La fin du XXe siècle a vu s’effondrer les dogmes dont s’enchantaient les élites dirigeantes pour gouverner le monde. L’histoire retiendra probablement que cette époque fut « monomaniaque ». Elle a subi les fondamentalismes contraires, celui de la toute-puissance de l’État au nom de l’égalité, celui du totalitarisme du Marché au nom de la liberté.
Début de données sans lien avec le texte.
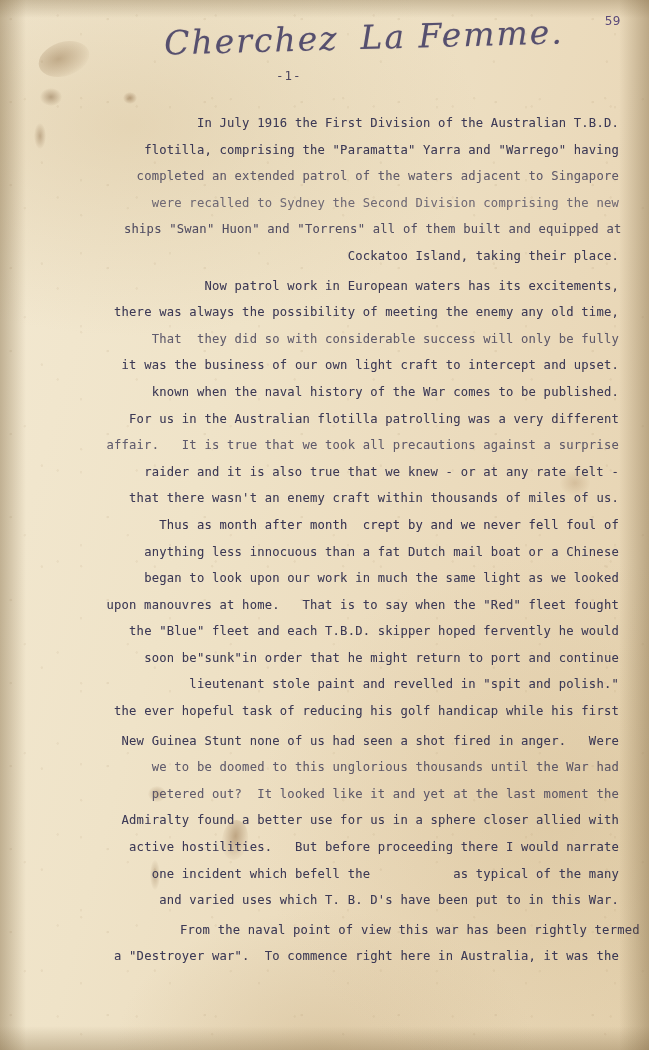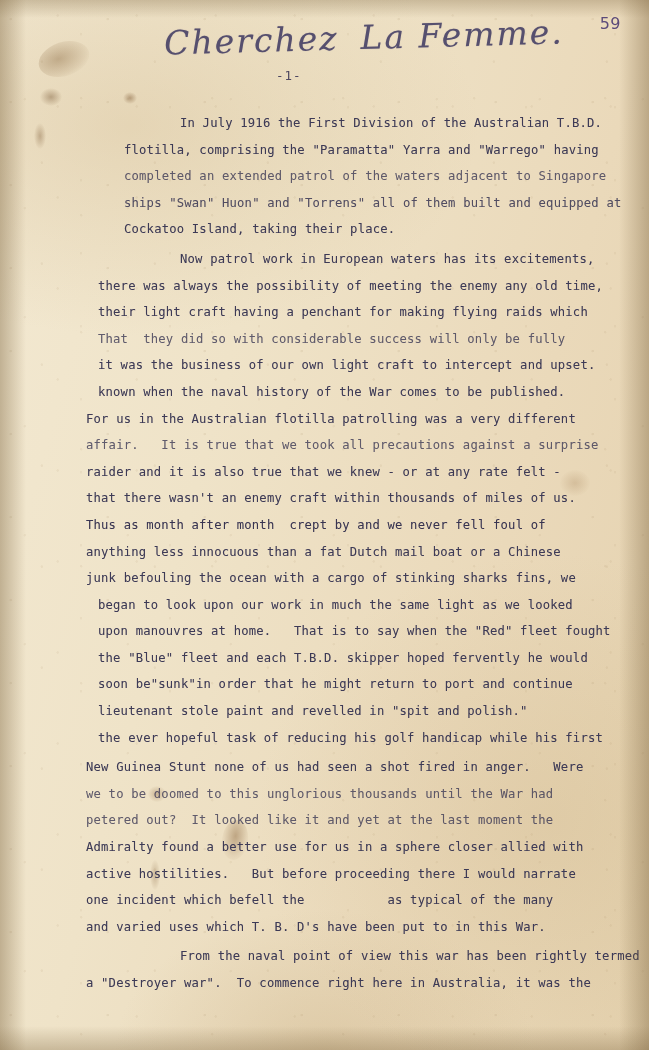--- a/index.html
+++ b/index.html
@@ -70,21 +70,21 @@
     background: radial-gradient(ellipse at 50% 50%, rgba(140,100,56,0.22), rgba(140,100,56,0) 74%); }
   .stain-h { left: 150px; top: 860px; width: 10px; height: 30px;
     background: radial-gradient(ellipse at 50% 50%, rgba(120,84,44,0.30), rgba(120,84,44,0) 74%); }
 
   
   .folio {
     position: absolute;
     right: 28px;
     top: 14px;
     font-family: "DejaVu Sans", "Liberation Sans", sans-serif;
-    font-size: 16px;
+    font-size: 12px;
     color: #5b4a7a;
     letter-spacing: 0.5px;
   }
 
   
   .handwriting {
     position: absolute;
     left: 164px;
     top: 18px;
     font-family: "DejaVu Serif", "Liberation Serif", serif;
@@ -118,20 +118,21 @@
   .para {
     margin: 0 0 3px 0;
   }
   .line {
     font-size: 12.2px;
     line-height: 26.6px;
     color: #3d3a56;
     white-space: pre;
     letter-spacing: 0.2px;
     text-shadow: 0 0 0.6px rgba(61,58,86,0.25);
+    text-align: right;
   }
   .line.indent { text-indent: 56px; }
 
   
   .fade-1 { opacity: 0.80; }
   .fade-2 { opacity: 0.70; }
   .fade-3 { opacity: 0.88; }
   .dark-1 { color: #332f4e; opacity: 0.97; }
 
   
@@ -161,38 +162,37 @@
   </div>
 
   <div class="page-number">-1-</div>
 
   <div class="body">
 
     <div class="para">
       <div class="line indent">In July 1916 the First Division of the Australian T.B.D.</div>
       <div class="line">flotilla, comprising the "Paramatta" Yarra and "Warrego" having</div>
       <div class="line fade-1">completed an extended patrol of the waters adjacent to Singapore</div>
+      <div class="line fade-2">were recalled to Sydney the Second Division comprising the new</div>
       <div class="line fade-3">ships "Swan" Huon" and "Torrens" all of them built and equipped at</div>
       <div class="line">Cockatoo Island, taking their place.</div>
     </div>
 
     <div class="para">
       <div class="line indent">Now patrol work in European waters has its excitements,</div>
       <div class="line shift-l">there was always the possibility of meeting the enemy any old time,</div>
-      <div class="line shift-l">their light craft having a penchant for making flying raids which</div>
       <div class="line shift-l fade-1">That  they did so with considerable success will only be fully</div>
       <div class="line shift-l">it was the business of our own light craft to intercept and upset.</div>
       <div class="line shift-l">known when the naval history of the War comes to be published.</div>
       <div class="line shift-l2">For us in the Australian flotilla patrolling was a very different</div>
       <div class="line shift-l2 fade-1">affair.   It is true that we took all precautions against a surprise</div>
       <div class="line shift-l2">raider and it is also true that we knew - or at any rate felt -</div>
       <div class="line shift-l2">that there wasn't an enemy craft within thousands of miles of us.</div>
       <div class="line shift-l2 dark-1">Thus as month after month  crept by and we never fell foul of</div>
       <div class="line shift-l2">anything less innocuous than a fat Dutch mail boat or a Chinese</div>
-      <div class="line shift-l2">junk befouling the ocean with a cargo of stinking sharks fins, we</div>
       <div class="line shift-l">began to look upon our work in much the same light as we looked</div>
       <div class="line shift-l">upon manouvres at home.   That is to say when the "Red" fleet fought</div>
       <div class="line shift-l">the "Blue" fleet and each T.B.D. skipper hoped fervently he would</div>
       <div class="line shift-l">soon be"sunk"in order that he might return to port and continue</div>
       <div class="line shift-l">lieutenant stole paint and revelled in "spit and polish."</div>
       <div class="line shift-l">the ever hopeful task of reducing his golf handicap while his first</div>
     </div>
 
     <div class="para">
       <div class="line shift-l2">New Guinea Stunt none of us had seen a shot fired in anger.   Were</div>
La chute du mur de Berlin, les dysfonctionnements croissants de la société mondiale, l’accroissement de l’écart entre riches et pauvres témoignent de la vanité de ces dogmes qui font fi de la complexité des sociétés humaines.
Face à ces échecs, les décideurs en appellent de plus en plus à la « société civile », concept qui, trop souvent, relève plus de l’incantation verbale que d’une nouvelle analyse du fonctionnement sociétal. « La notion de « société civile », écrit Frantz Durupt dans le journal Libération, est ambiguë, suffisamment pour que, aussi bien chez Macron que chez Mélenchon, on s’en revendique sans avoir exactement la même chose en tête. » « C’est un terme à géométrie variable, de sorte que sa définition dépend du locuteur, du moment et du lieu », relève Gautier Pirotte, dans son ouvrage sur La Notion de société civile1.
Nicanor Perlas, économiste philippin engagé dans des programmes de développement de son pays, a publié un ouvrage majeur pour clarifier ce concept. Alors que les systèmes politiques et économiques sont des constructions qui vivent de la concurrence, pour lui, « la société civile est fondamentalement auto-organisatrice et essentiellement coopérative, comme tout système vivant en bonne santé ». Sa sphère est celle des valeurs, de la culture et de la spiritualité, elle ne sépare pas la transformation de la société du travail sur soi. Pour Nicanor Perlas, « la bataille de Seattle »2 contre l’Organisation Mondiale du Commerce vit en 1999 « la société civile du monde entier recadrer tout le débat sur la mondialisation, en posant la question des valeurs et du sens et en se démarquant du discours élitaire dominant qui croyait asseoir sa légitimité en rationalisant un désir de pouvoir sans borne et une avidité immodérée pour l’argent. Par cet acte de défi qui couronnait des années de résistance, la société civile du monde entier marquait solennellement l’entrée dans un monde tripolaire et la naissance d’une nouvelle histoire »3.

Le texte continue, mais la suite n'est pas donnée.